To me there is no way to truly be green without also being anti-consumerism, it goes hand in hand.
If you look at most blogs, the biggest blogs are owned by people in marketing, the blogsophere is a great way to get info on your product out there really super cheap and once people start giving you money, especially if you are in media especially blogs it's hard not to take that into account when writing. That's why blogging is so hard, because there isn't the sell your ad world and the editorial world, it's mixed together and that kind of thing kills true editorial media and which is why even eco blogs have this sort of slimy commercial quality to them, because those two things aren't suppose to go together.
Browne
Posted by: writer | 12/02/2008 at 07:28 PM
HI - just found your blog. I'm so grateful! I just moved here from Portland, OR. I don't have a car, just moved downtown, and my bike was stolen over Thanksgiving weekend... I majorly need some transport wisdom. Thanks for your efforts and I can't wait to read more.
Posted by: Leaf Lover | 12/02/2008 at 10:50 PM
If you are carless downtown LA is the best spot to be in.
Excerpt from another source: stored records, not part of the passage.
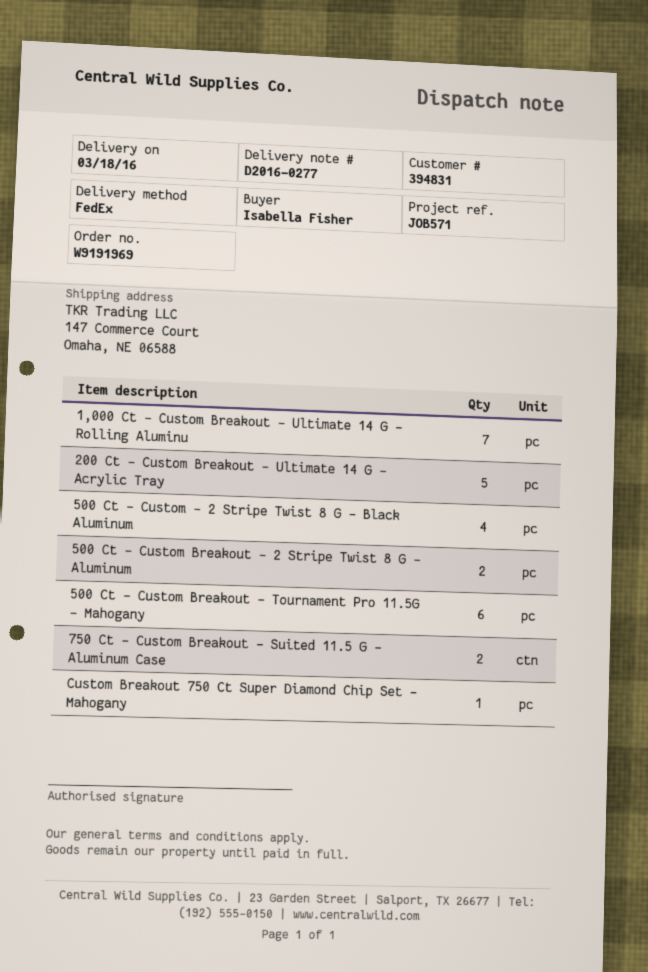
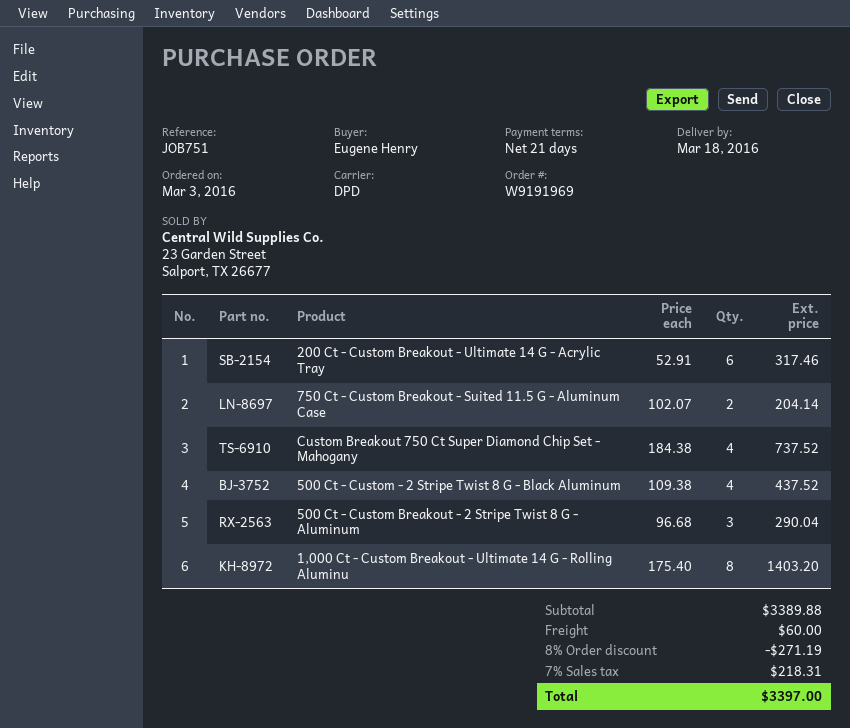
reference: JOB571 -> JOB751
ordered by: Isabella Fisher -> Eugene Henry
shipping method: FedEx -> DPD
1,000 Ct - Custom Breakout - Ultimate 14 G - Rolling Aluminu: 7 -> 8
200 Ct - Custom Breakout - Ultimate 14 G - Acrylic Tray: 5 -> 6
500 Ct - Custom Breakout - 2 Stripe Twist 8 G - Aluminum: 2 -> 3
500 Ct - Custom Breakout - Tournament Pro 11.5G - Mahogany: 6 -> none
Custom Breakout 750 Ct Super Diamond Chip Set - Mahogany: 1 -> 4

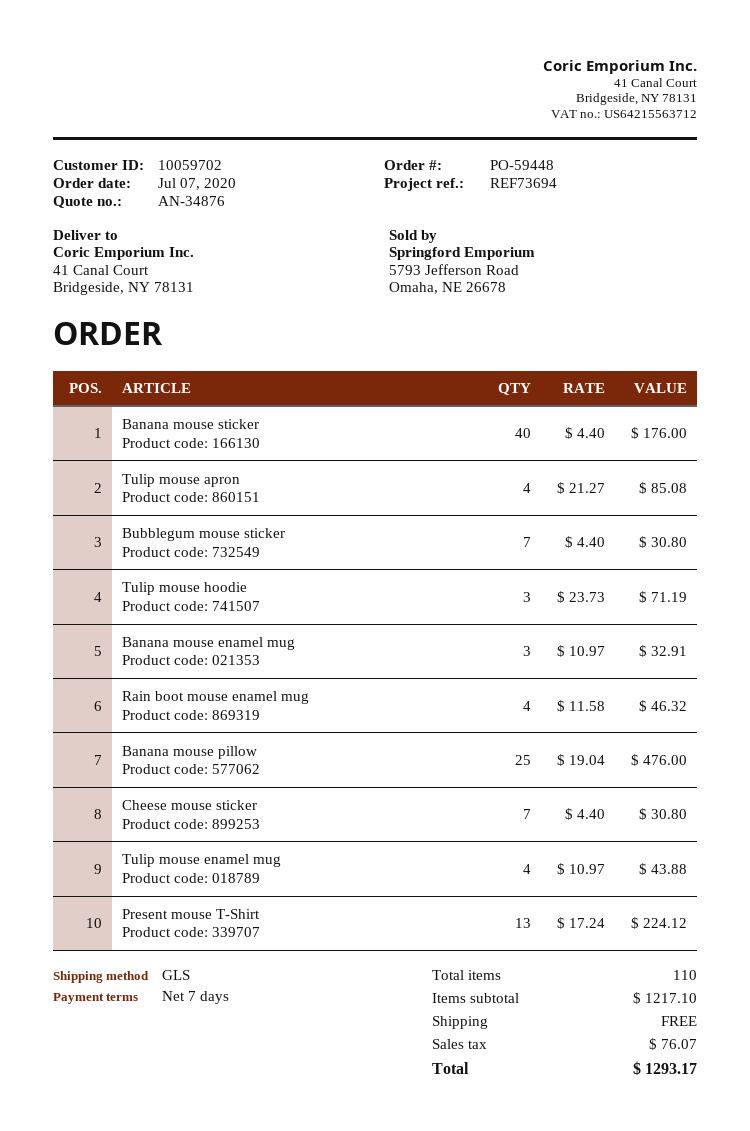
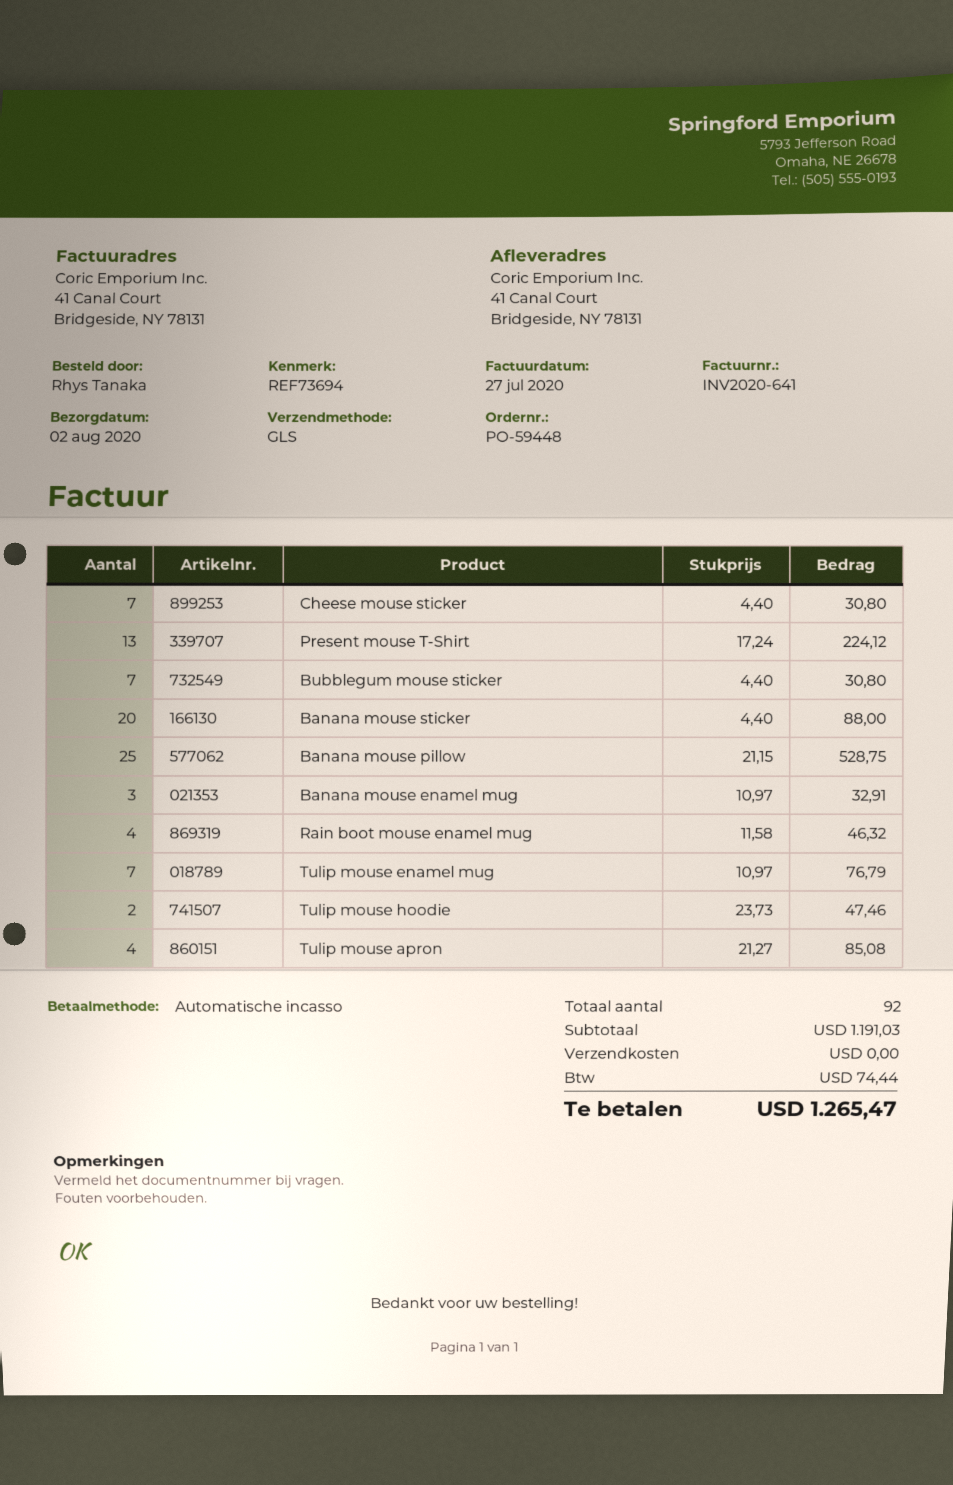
Banana mouse sticker: 40 x 4.40 = 176.00 -> 20 x 4.40 = 88.00
Tulip mouse hoodie: 3 x 23.73 = 71.19 -> 2 x 23.73 = 47.46
Banana mouse pillow: 25 x 19.04 = 476.00 -> 25 x 21.15 = 528.75
Tulip mouse enamel mug: 4 x 10.97 = 43.88 -> 7 x 10.97 = 76.79
total quantity: 110 -> 92
subtotal: 1217.10 -> 1191.03
tax: 76.07 -> 74.44
total: 1293.17 -> 1265.47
Welcome to LA Leaf Lover!!
Browne
Posted by: writer | 12/03/2008 at 05:23 AM
Sorry to hear bike got stolen Leaf Lover. If you don't already know of them, there are a few bike co-ops that will help you build up a new old bike from parts on the cheap if you need another bike and don't have a lot of cash. They are also just great places to meet other people who bike in the city and you can pick up good routes and local knowledge.
The closest ones to you are:
http://www.bicyclekitchen.com/ (Near the red line train)
http://bikeoven.com/ (Near the gold line)
Posted by: Gary K. | 12/03/2008 at 09:24 AM
My bike got stolen this year too, and I have not gotten a new one yet (it's been more than 4 months).
The good side to it is that I'm walking the shorter distances more, and using transit a lot more than before (although I have a monthly pass anyway, so that's a no brainer).
Browne, you are right about the eco orgs being clueless. There was a time when the Sierra Club considered city life unenvironmental, and defended life in the suburbs. The have since come around, but radical thought is not a virtue of most people, they are simply too self absorbed.
I don't see that changing anytime soon, although our recent brush with high gas prices brought a lot of people closer to realizing the truth. That will likely happen again with the next economic upturn, and it will likely be worse than last time (gas at $8 a gallon, anyone?).